- Report Published -
|Employment Exceptions for Nursing Facility Employees (HB 2748)|
|Joint Commission on Health Care|
|HB 2748 (Regular Session, 2001)|
|House Bill 2748, as passed as a floor substitute by the House of Delegates would have allowed individuals who have been convicted of not more than one felony relating to assaults and bodily wounding related to a domestic dispute to be screened for potential employment by a nursing home. The bill would have required the Department of Health to establish a screening process for these individuals. While the bill was passed by the House of Delegates, the Senate Committee on Education and Health referred the bill to the Joint Commission on Health Care for further study.|
Based on our research and analysis during this review, we concluded the following:
• Federal law does not mandate criminal background checks for nursing home staff, but most states require some type of background check.
• In Virginia, nursing homes are required within 30 days of employing an individual to obtain an "original criminal record clearance...or an original criminal history record from the Central Criminal Records Exchange (Code of Virginia § 32.1-126.01). The Exchange includes the names and fingerprints of all individuals arrested for a class 1 or 2 misdemeanor (the two most serious classes of misdemeanors) or any felony committed in Virginia.
• Nursing homes in Virginia are not required to obtain national criminal records checks on employees. Employment applicants are required to provide "a sworn statement or affirmation disclosing any criminal charges, whether within or without the Commonwealth.... " Nursing homes, like other care-giving organizations, have been authorized in statutory provisions (Code of Virginia § 19.2-392.02) to request national criminal background checks through the Virginia Department of State Police.

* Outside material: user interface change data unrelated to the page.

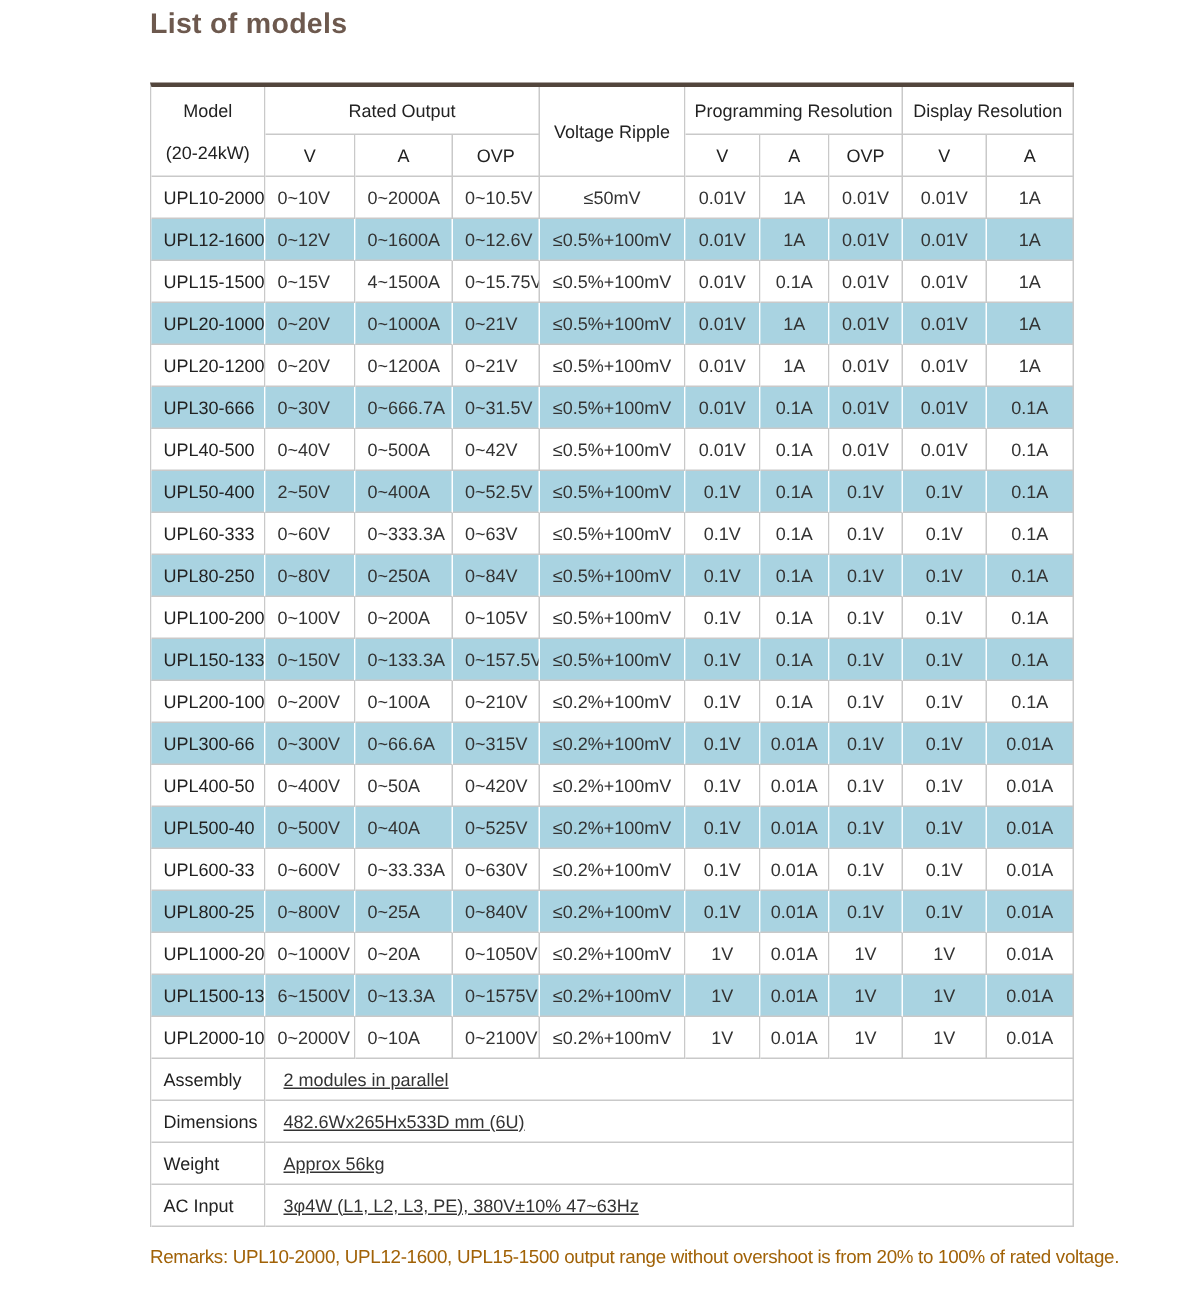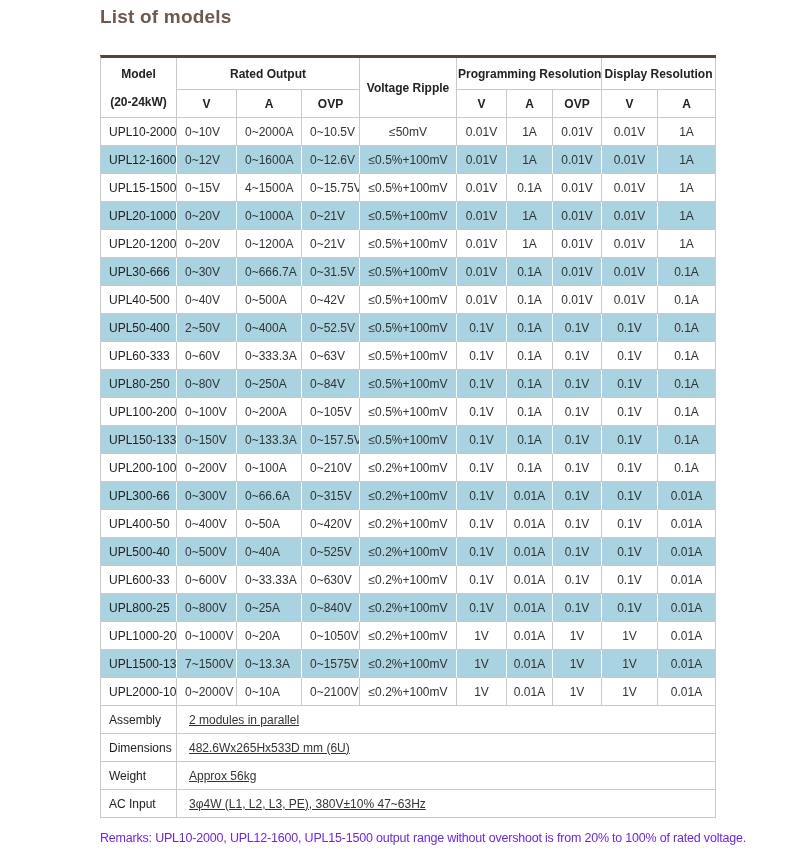--- a/index.html
+++ b/index.html
@@ -40,21 +40,21 @@
     color: var(--text);
   }
   th, td {
     border-right: 1px solid var(--border);
     border-bottom: 1px solid var(--border);
     background: #ffffff;
     overflow: hidden;
     white-space: nowrap;
   }
   thead th {
-    font-weight: bold;
+    font-weight: normal;
     color: var(--text-strong);
     text-align: center;
     vertical-align: middle;
     font-size: 12px;
   }
   thead tr.group-row th { height: 32px; }
   thead tr.sub-row th { height: 28px; }
   .model-header-inner {
     height: 56px;
     display: flex;
@@ -71,21 +71,21 @@
   }
   td.c-left  { text-align: left; padding-left: 8px; }
   td.c-center{ text-align: center; }
   td.spec-value { padding-left: 12px; text-decoration: underline; }
   tr.hl td { background: var(--hl); border-right-color: #ffffff; }
   tr.hl td:last-child { border-right-color: var(--border); }
   .remarks {
     margin: 13px 0 0 0;
     font-size: 12.5px;
     letter-spacing: -0.2px;
-    color: #6d28d9;
+    color: #a16207;
     white-space: nowrap;
   }
 </style>
 </head>
 <body>
 
 <div class="content">
 
   <h1 class="page-title">List of models</h1>
 
@@ -350,21 +350,21 @@
           <td class="c-left">0~1050V</td>
           <td class="c-center">≤0.2%+100mV</td>
           <td class="c-center">1V</td>
           <td class="c-center">0.01A</td>
           <td class="c-center">1V</td>
           <td class="c-center">1V</td>
           <td class="c-center">0.01A</td>
         </tr>
         <tr class="hl">
           <td class="c-model">UPL1500-13</td>
-          <td class="c-left">7~1500V</td>
+          <td class="c-left">6~1500V</td>
           <td class="c-left">0~13.3A</td>
           <td class="c-left">0~1575V</td>
           <td class="c-center">≤0.2%+100mV</td>
           <td class="c-center">1V</td>
           <td class="c-center">0.01A</td>
           <td class="c-center">1V</td>
           <td class="c-center">1V</td>
           <td class="c-center">0.01A</td>
         </tr>
         <tr>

• Barrier crime statutes contained in the Code of Virginia include 29 barrier crimes that apply to nursing homes; however, far fewer (13) barrier crimes apply to individuals working in assisted living facilities. (It is expected that the Code Commission will introduce legislation during the 2002 General Assembly session to recodify Title 63.1 as Title 63.2 of the Code. The recodification bill draft includes provisions that will make the barrier crimes for assisted living facilities consistent with those for nursing homes.) Barrier crimes for nursing homes are generally consistent with the barrier crimes established for facilities licensed by the Department of Mental Health, Mental Retardation and Substance Abuse Services (DMHMRSAS) and for child welfare agencies. However, three types of crimes - burglary, felony distribution and felony possession of drugs - are barrier crimes for DMHMRSAS and child welfare agencies but not for nursing homes.
• HB 2748 was introduced to address a situation involving an individual who was convicted of unlawful wounding which occurred during a domestic dispute. Two former employers described the individual as a very good caregiver and employee. However, because of the barrier crime statutes, the individual is prohibited from being employed as a caregiver in a nursing home or assisted living facility.
• HB 2748 provided for a screening mechanism that would allow the Virginia Department of Health (VDH) to assess whether applicants for nursing home employment are rehabilitated and "are not a risk to residents of the nursing home based on their criminal history backgrounds." VDH representatives indicated concerns about the Health Department being responsible for making such assessments.
• Representatives of a number of long-term care organizations indicated their opposition to the provisions of HB 2748. Concerns included that a felony assault conviction is a serious offense, that no mechanism for ensuring the caregiver had been rehabilitated is spelled out, and that increasing the professionalism of nursing home caregivers is not enhanced by reducing job qualifications.
A number of policy options were offered for consideration by the Joint Commission on Health Care regarding the issues discussed in this report. These policy options are listed on page 19. Public comments were solicited on the draft report. A summary of the public comments is attached at Appendix C.
On behalf of the Joint Commission on Health Care and its staff, I would like to thank the Virginia Department of Health, the Virginia Department of State Police, the Office of the State Long-Term Care Ombudsman, the Virginia Association of Nonprofit Homes for the Aging, the Virginia Health Care Association, the Virginia Hospital and Healthcare Association, Margaret Edds of the Virginian Pilot and the other agencies and associations who provided input and information during this study.